■ PROBLEM: Retype the whole listing verbatim and keep the pictures out of it.

-------- DATA RECORDS --------

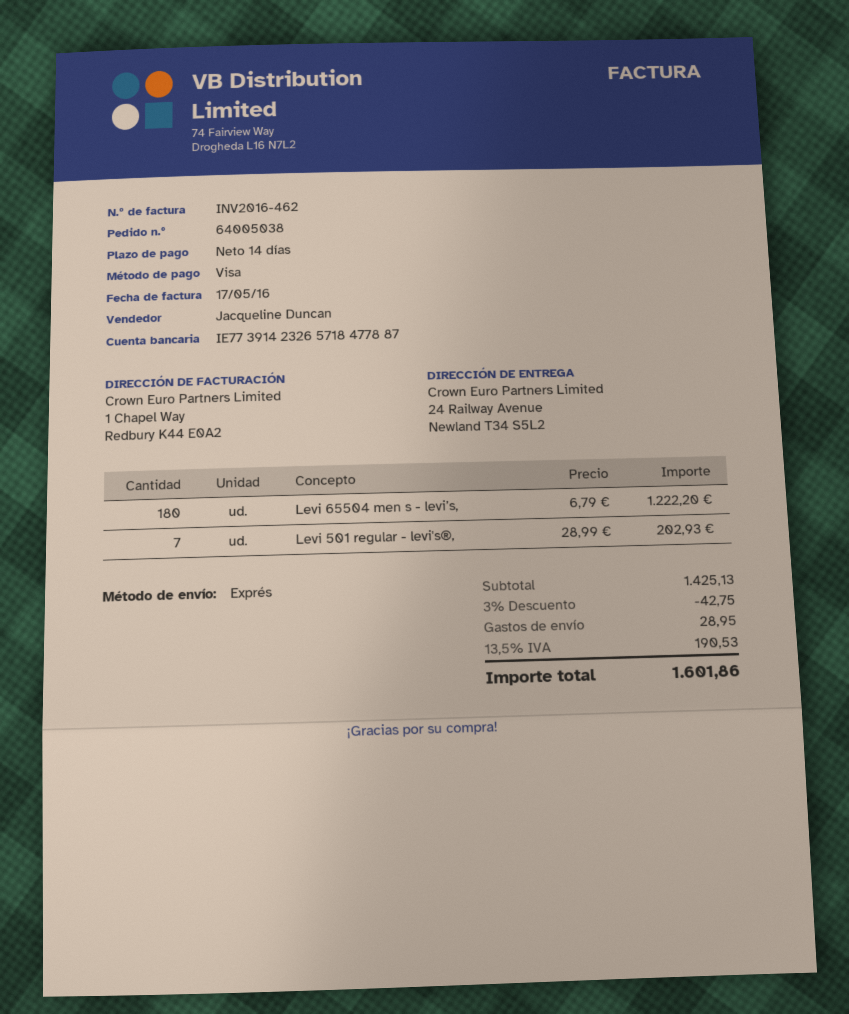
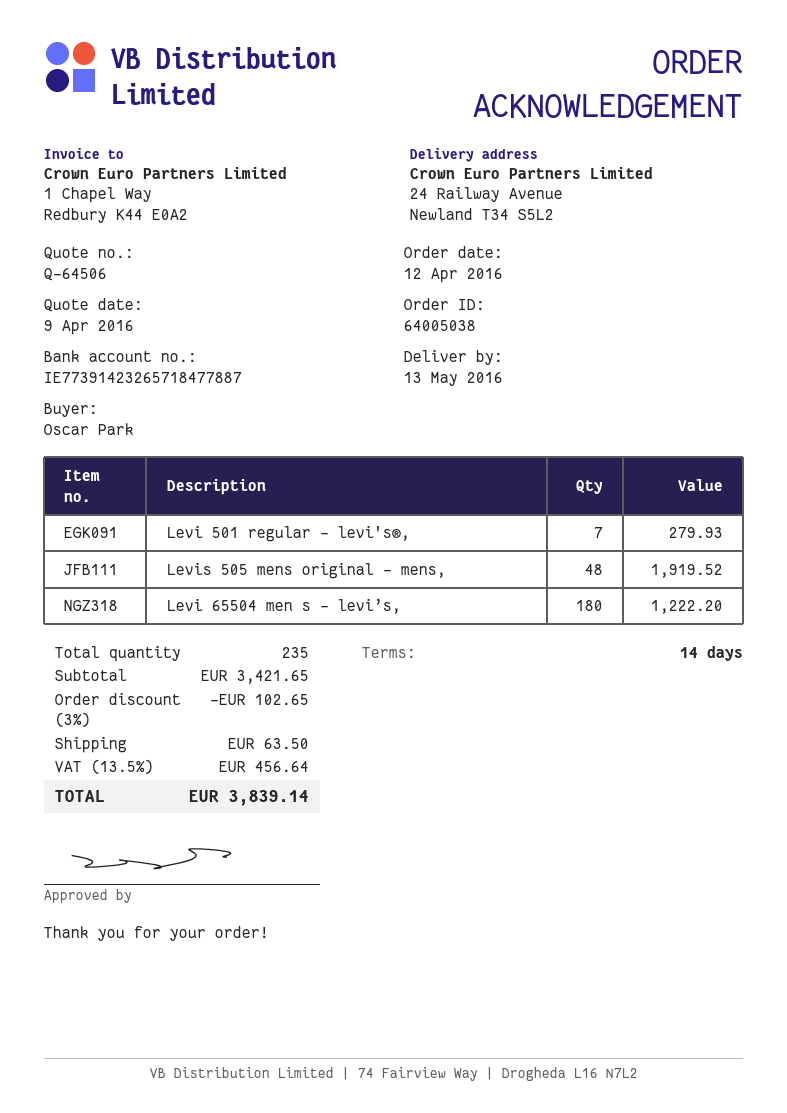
Levi 501 regular - levi's®,: 7 for 202.93 -> 7 for 279.93
Levis 505 mens original - mens,: none -> 48 for 1919.52
subtotal: 1425.13 -> 3421.65
discount: 3% = 42.75 -> 3% = 102.65
shipping: 28.95 -> 63.50
tax: 13.5% = 190.53 -> 13.5% = 456.64
total: 1601.86 -> 3839.14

--------

■ OUTPUT:
Levi 501 regular - levi's®,: 7 for 202.93 -> 7 for 279.93
Levis 505 mens original - mens,: none -> 48 for 1919.52
subtotal: 1425.13 -> 3421.65
discount: 3% = 42.75 -> 3% = 102.65
shipping: 28.95 -> 63.50
tax: 13.5% = 190.53 -> 13.5% = 456.64
total: 1601.86 -> 3839.14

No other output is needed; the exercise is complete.